Frau Behrens war sehr feinfühlig und verständnisvoll.
»Was für ein Prachtkerl! Jungchen, du wirst es gut haben.« Sie streichelte mir über die Wange. Dann fasste sie meine Mutter beherzt am Arm. »Ich verspreche Ihnen, dass es Ihrem Sohn gut gehen wird. Und nächsten Freitag sehen Sie ihn schon wieder.«
Die Frauen tranken noch einen Kaffee. Smilja hörte Frau Behrens reden, ohne etwas zu verstehen, wie unter Wasser. Sie fühlte sich betäubt, leer und ausgeliefert.
»Komm, Smilja«, sagte Ayşe, »wir müssen los.«
Meine Mutter legte mich mit zitternden Händen zu den anderen Kindern in den Laufstall, drehte sich um, begann zu weinen, musste sich an einem Stuhl abstützen, um nicht zu Boden zu fallen.

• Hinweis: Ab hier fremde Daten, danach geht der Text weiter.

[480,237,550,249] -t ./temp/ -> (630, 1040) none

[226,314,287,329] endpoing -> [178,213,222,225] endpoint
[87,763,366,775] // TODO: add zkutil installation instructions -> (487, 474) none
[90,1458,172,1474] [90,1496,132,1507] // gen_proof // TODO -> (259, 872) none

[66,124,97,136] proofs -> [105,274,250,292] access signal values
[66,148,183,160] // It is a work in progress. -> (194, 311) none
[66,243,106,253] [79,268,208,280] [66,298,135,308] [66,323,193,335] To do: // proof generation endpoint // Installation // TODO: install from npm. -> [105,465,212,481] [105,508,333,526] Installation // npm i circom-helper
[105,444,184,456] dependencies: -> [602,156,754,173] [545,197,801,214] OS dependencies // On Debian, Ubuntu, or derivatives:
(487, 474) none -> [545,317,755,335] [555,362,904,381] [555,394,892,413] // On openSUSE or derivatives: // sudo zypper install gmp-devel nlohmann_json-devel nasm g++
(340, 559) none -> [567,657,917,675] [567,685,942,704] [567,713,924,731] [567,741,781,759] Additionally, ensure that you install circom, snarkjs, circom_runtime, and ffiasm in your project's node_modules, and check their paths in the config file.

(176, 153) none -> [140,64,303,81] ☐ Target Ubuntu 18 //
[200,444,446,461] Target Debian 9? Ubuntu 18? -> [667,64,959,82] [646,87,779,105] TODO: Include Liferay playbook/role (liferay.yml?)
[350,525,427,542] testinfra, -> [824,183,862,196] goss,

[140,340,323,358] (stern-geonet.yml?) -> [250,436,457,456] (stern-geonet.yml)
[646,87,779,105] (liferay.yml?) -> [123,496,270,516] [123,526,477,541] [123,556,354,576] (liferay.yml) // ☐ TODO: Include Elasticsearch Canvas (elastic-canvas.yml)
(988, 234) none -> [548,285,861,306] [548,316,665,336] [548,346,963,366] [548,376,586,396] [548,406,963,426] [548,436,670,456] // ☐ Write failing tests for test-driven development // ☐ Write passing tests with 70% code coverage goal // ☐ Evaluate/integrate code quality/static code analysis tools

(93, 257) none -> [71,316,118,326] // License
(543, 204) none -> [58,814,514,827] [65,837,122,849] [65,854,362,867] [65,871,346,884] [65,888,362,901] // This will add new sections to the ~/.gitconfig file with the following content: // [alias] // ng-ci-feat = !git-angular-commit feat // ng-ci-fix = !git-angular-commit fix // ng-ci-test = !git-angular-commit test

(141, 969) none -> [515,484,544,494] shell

Frau Behrens holte ihr ein Glas Wasser. »Wir Frauen haben es nicht einfach im Leben. Sie müssen jetzt stark sein, Frau Grabovac.« Dann umarmte sie meine Mutter. »Machen Sie sich keine Sorgen. Dem kleinen Alem wird es gut bei uns gehen.«
Auf der Rückfahrt nach Würzburg herrschte Totenstille im Auto. Der Schmerz bohrte sich immer tiefer in Smilja hinein. Sie war wütend auf Ayşe, wütend auf das Leben, am liebsten hätte sie sich selbst geschlagen, um ihre Schuld körperlich zu büßen. Als sie vor der Wohnung am Schmalzmarkt ankamen, nahm Ayşe meine Mutter vorsichtig in den Arm. »Du schaffst das, meine Liebe. Ruf mich an. Und trink einen Schnaps. Glaub mir, das hilft. Bis morgen früh.«
Smilja nickte. Mit bleischweren Beinen schaffte sie es kaum die Treppen hinauf. Als sie die Tür öffnete und das leere Kinderbett sah, würgte sie, rannte ins Bad und übergab sich wie schon am Morgen abermals über der Kloschüssel.